BEIJING: China tentatively plans to hold its delayed annual gathering of parliament in late April or early May, two people involved in preparations told Reuters, as new coronavirus cases in the country drop sharply even as they surge elsewhere. The annual meetings of the National People’s Congress (NPC) and the Chinese People’s Political Consultative Conference (CPPCC), known as the “two sessions”, were scheduled for early March but were delayed due to the virus outbreak, with no new date announced.

Holding the events, which typically draw a combined 5,000 delegates to Beijing’s Great Hall of the People, would be a major indication that the Chinese leadership sees things as returning to normal. The State Council Information Office and the media department of the Standing Committee of the NPC did not immediately respond to faxed requests for comment on Monday. The outbreak that originated in the central city of Wuhan has infected more than 80,000 people in the country, killed 3,200 and wreaked economic havoc, causing factory output to plunge at the sharpest pace in three decades.

The NPC’s timing is not finalised, and one of the people said the number of attendees may be reduced, with those visiting from outside Beijing needing to undergo quarantine.

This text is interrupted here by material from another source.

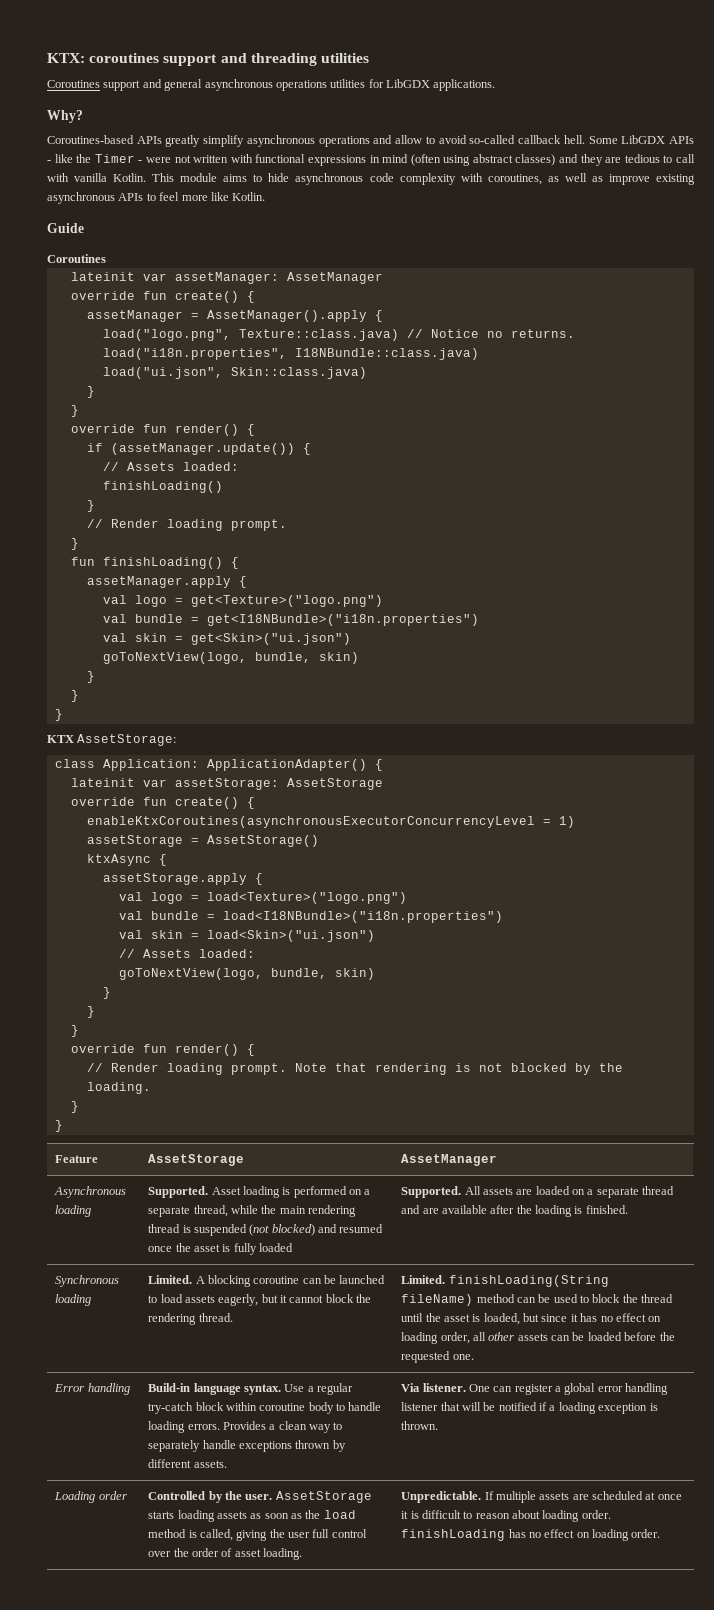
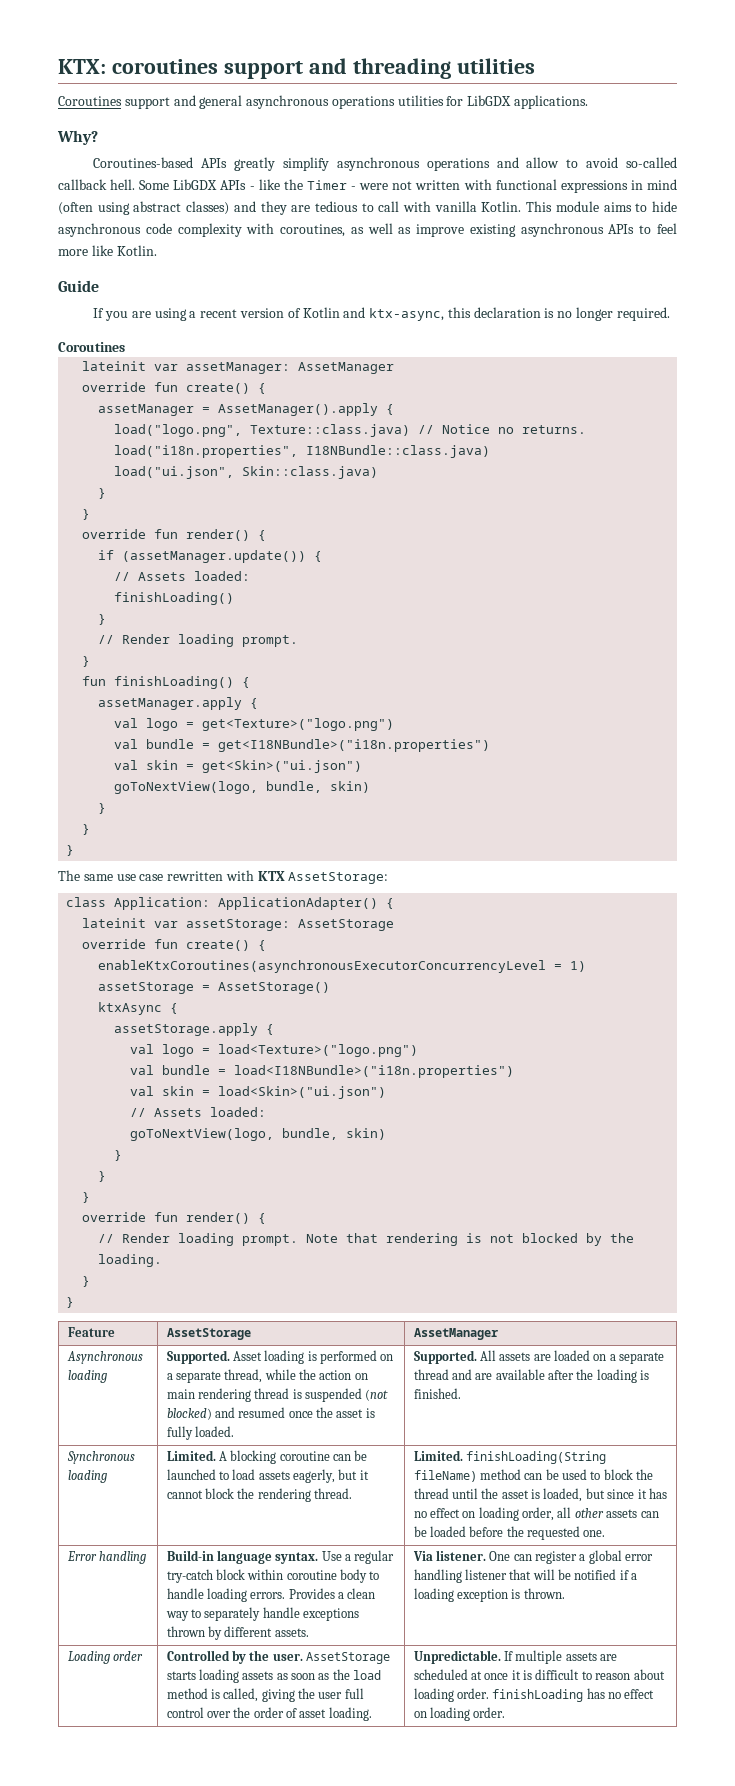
(84, 228) none -> [93,307,670,321] // If you are using a recent version of Kotlin and ktx-async, this declaration is no longer required.
(63, 715) none -> [58,870,254,881] The same use case rewritten with
(277, 1209) none -> [319,1370,368,1380] action on
[259,1243,294,1252] loaded -> [194,1426,234,1437] loaded.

People now arriving in the capital from elsewhere in China must spend two weeks in quarantine. “We still have to play it by ear, as the coronavirus rapidly spreads across the world,” said the person, declining to be identified given the sensitivity of the matter. The NPC, China’s parliament, usually sits for at least 10 days. The CPPCC, a largely ceremonial advisory body, runs in parallel.

During parliament, legislators pass laws and unveil economic targets, defense spending projections and other important policy decisions. It is also an occasion for China’s ruling Communist Party to announce major policy and personnel changes. This year, the NPC is expected to discuss the recent months of anti-government protests in Hong Kong, with China’s economy also expected to be a key item on the agenda. China’s factory production plunged at the sharpest pace in 30 years in the first two months of the year due to the disruption caused by the coronavirus, data on Monday showed. Urban investment and retail sales also fell sharply and for the first time ever. (Reuters)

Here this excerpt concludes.